• Task to complete
Produce an exact transcription of the data, with the images left out.

BEGIN

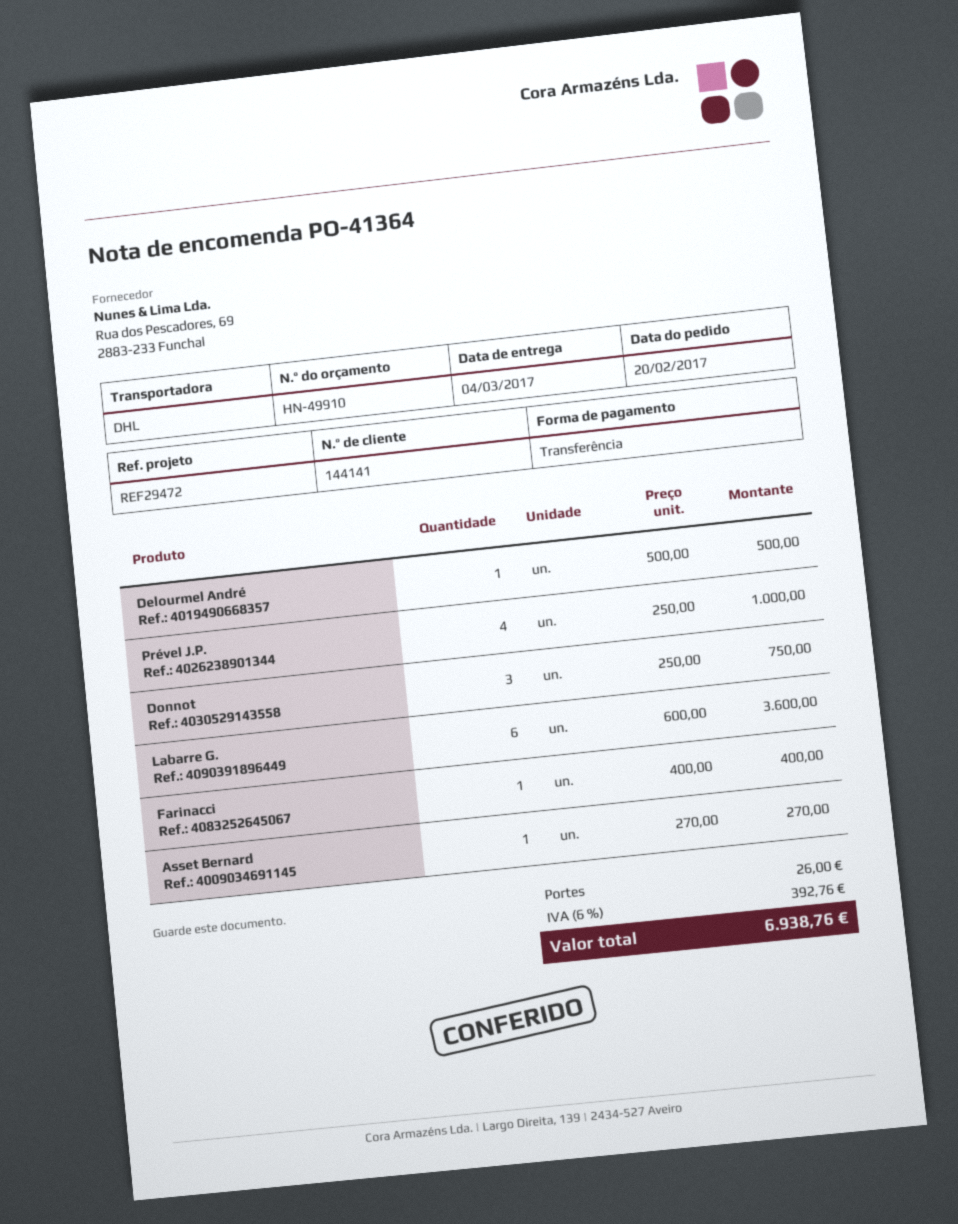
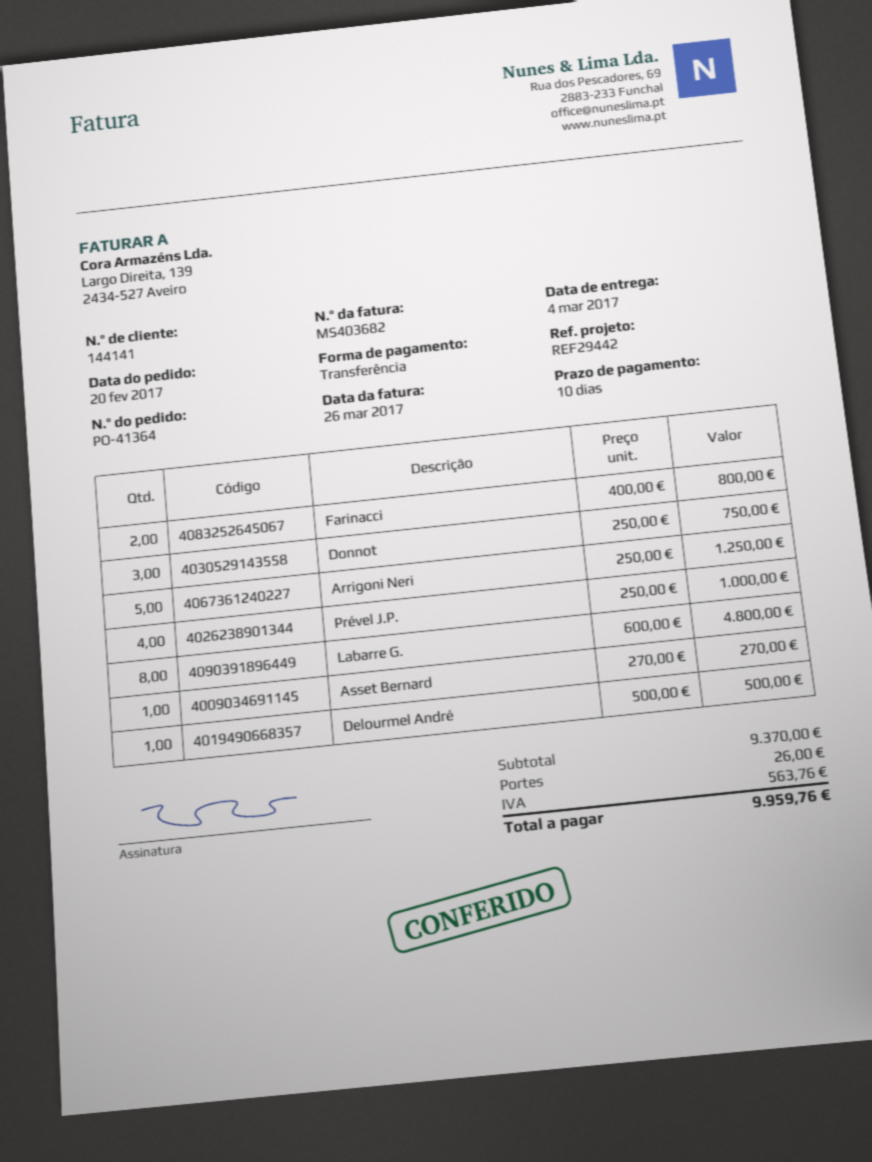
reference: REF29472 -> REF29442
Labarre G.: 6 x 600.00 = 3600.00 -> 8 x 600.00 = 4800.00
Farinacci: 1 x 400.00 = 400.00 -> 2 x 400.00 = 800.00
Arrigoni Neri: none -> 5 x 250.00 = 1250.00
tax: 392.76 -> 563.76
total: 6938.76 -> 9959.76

END

• Answer space
reference: REF29472 -> REF29442
Labarre G.: 6 x 600.00 = 3600.00 -> 8 x 600.00 = 4800.00
Farinacci: 1 x 400.00 = 400.00 -> 2 x 400.00 = 800.00
Arrigoni Neri: none -> 5 x 250.00 = 1250.00
tax: 392.76 -> 563.76
total: 6938.76 -> 9959.76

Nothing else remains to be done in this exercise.